RECORDS -
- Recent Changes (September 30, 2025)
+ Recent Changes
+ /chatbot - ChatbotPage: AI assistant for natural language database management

---

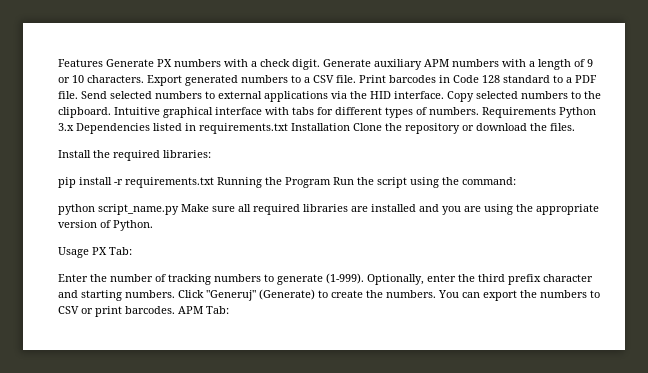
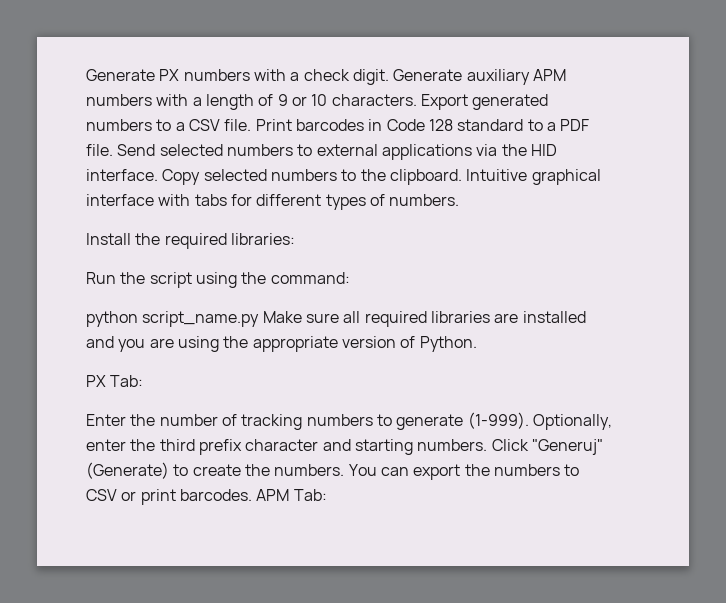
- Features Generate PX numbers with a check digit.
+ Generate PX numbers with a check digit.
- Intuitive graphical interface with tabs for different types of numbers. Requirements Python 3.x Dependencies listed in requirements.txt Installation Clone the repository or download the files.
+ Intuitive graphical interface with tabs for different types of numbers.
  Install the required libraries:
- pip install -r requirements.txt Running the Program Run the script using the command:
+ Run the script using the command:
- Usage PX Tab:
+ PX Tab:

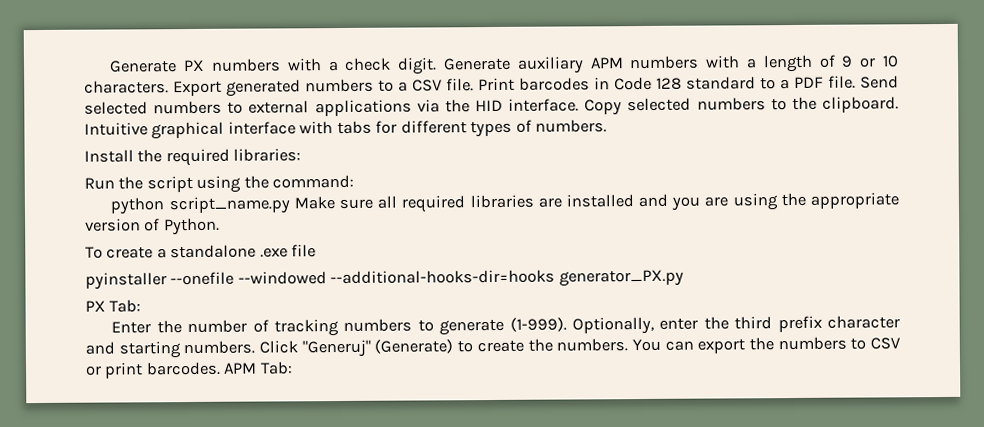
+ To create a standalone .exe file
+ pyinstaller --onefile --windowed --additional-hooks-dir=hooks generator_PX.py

---

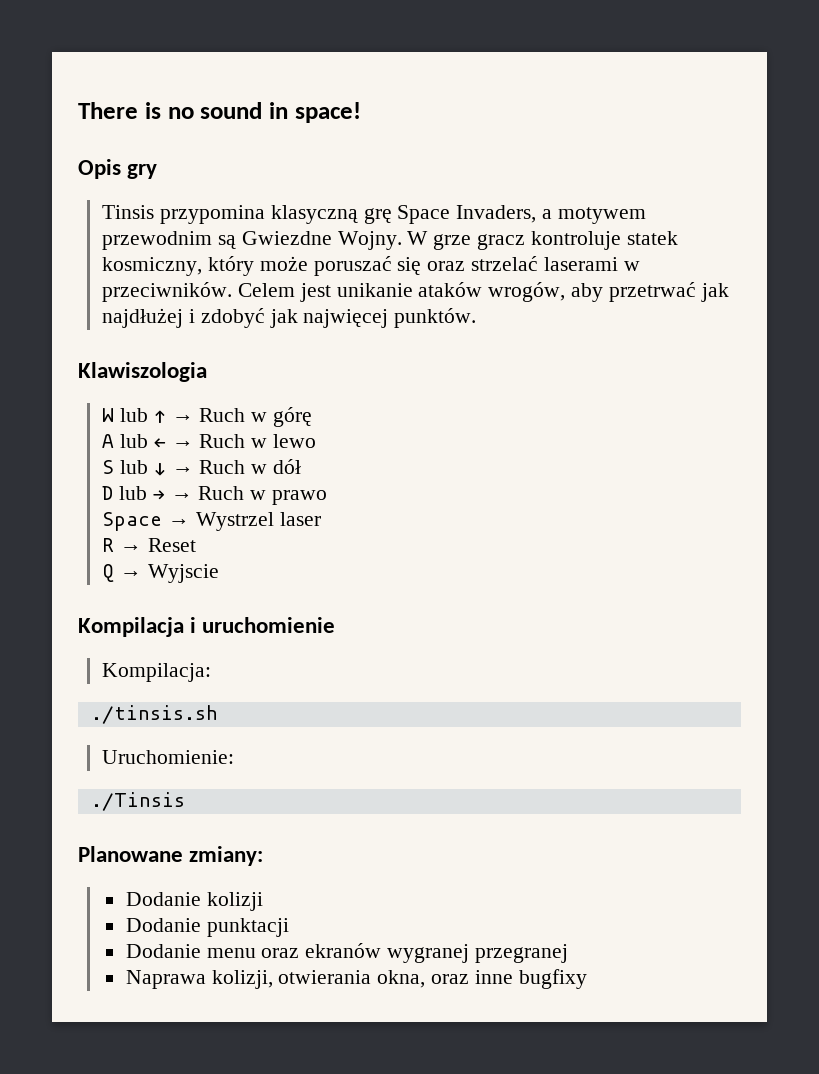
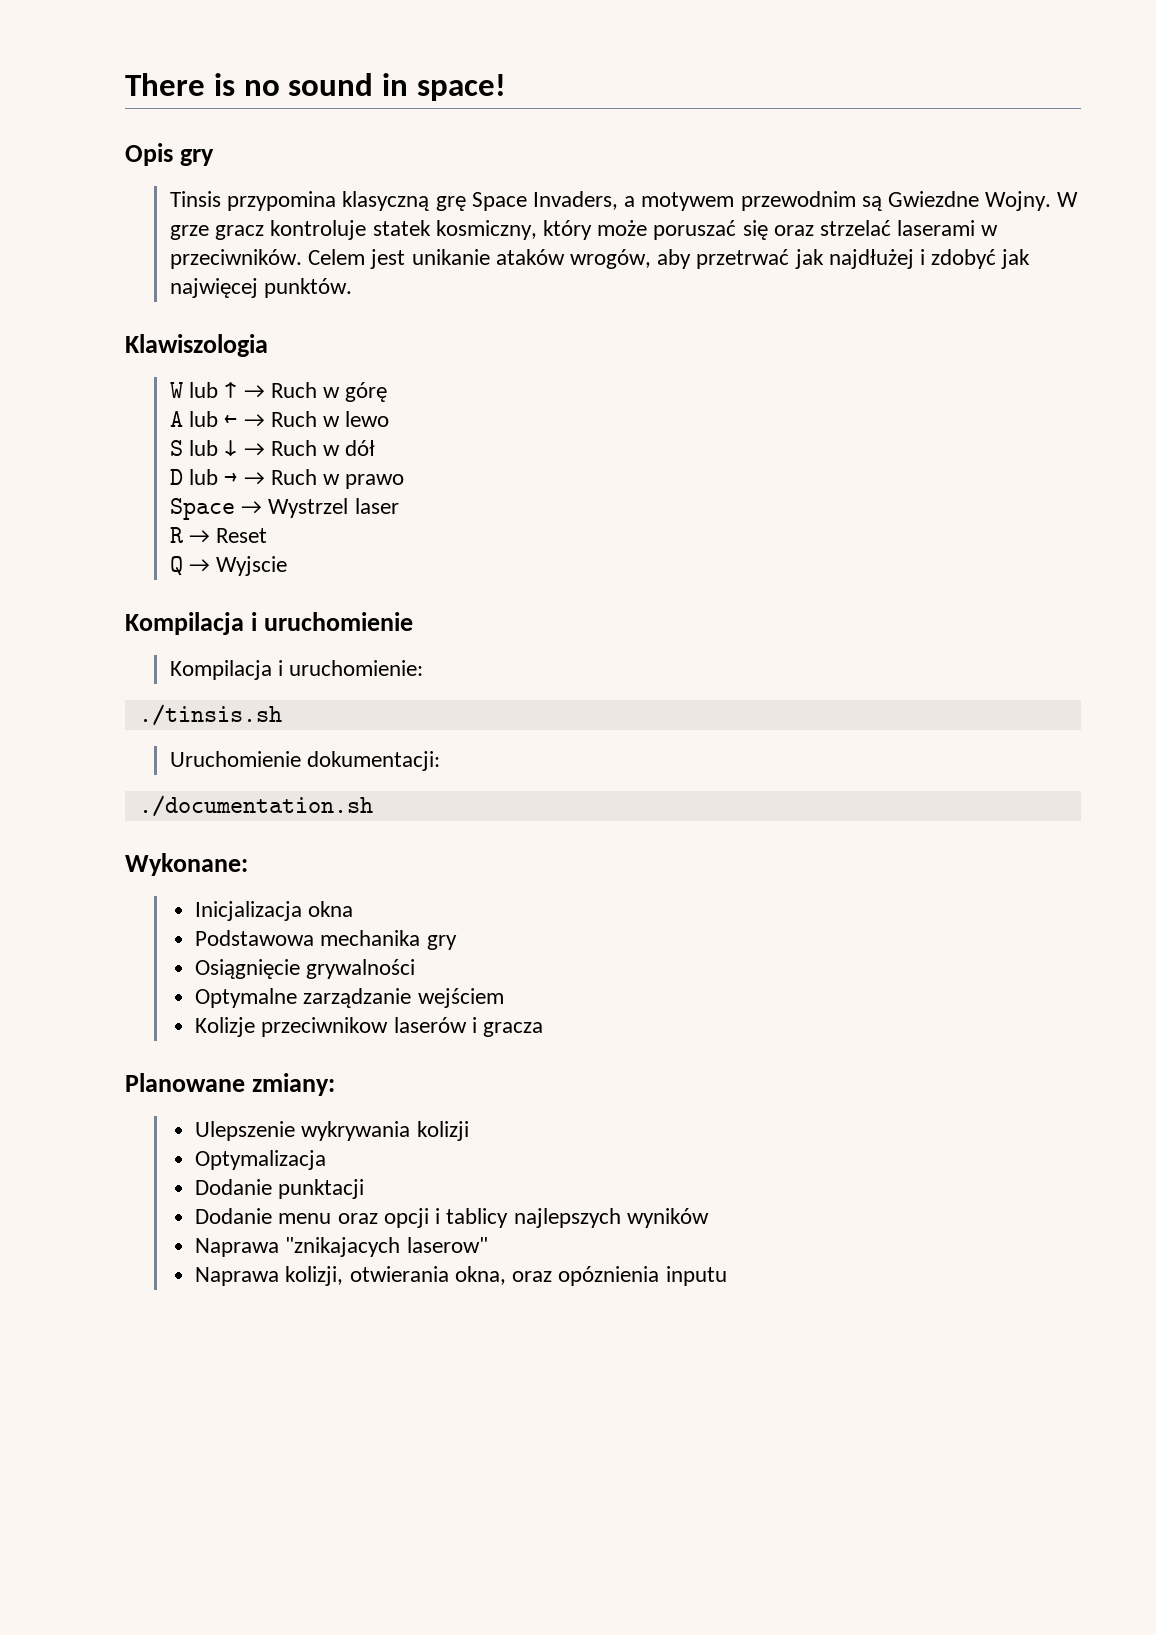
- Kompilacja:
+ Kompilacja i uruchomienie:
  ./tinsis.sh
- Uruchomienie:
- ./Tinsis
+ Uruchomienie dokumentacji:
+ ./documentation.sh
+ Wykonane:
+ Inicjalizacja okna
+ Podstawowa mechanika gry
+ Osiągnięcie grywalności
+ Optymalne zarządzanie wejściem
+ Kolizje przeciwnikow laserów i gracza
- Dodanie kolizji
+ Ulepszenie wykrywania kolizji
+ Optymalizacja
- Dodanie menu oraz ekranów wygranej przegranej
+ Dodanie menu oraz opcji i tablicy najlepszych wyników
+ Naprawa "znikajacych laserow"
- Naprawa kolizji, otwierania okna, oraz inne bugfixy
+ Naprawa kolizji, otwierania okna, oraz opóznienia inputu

TASK -
Copy out only the lines above from the one with "tablicy najlepszych wyników" to the one with "oraz opóznienia inputu", inclusive, exactly as they stand.

RESPONSE AREA -
+ Dodanie menu oraz opcji i tablicy najlepszych wyników
+ Naprawa "znikajacych laserow"
- Naprawa kolizji, otwierania okna, oraz inne bugfixy
+ Naprawa kolizji, otwierania okna, oraz opóznienia inputu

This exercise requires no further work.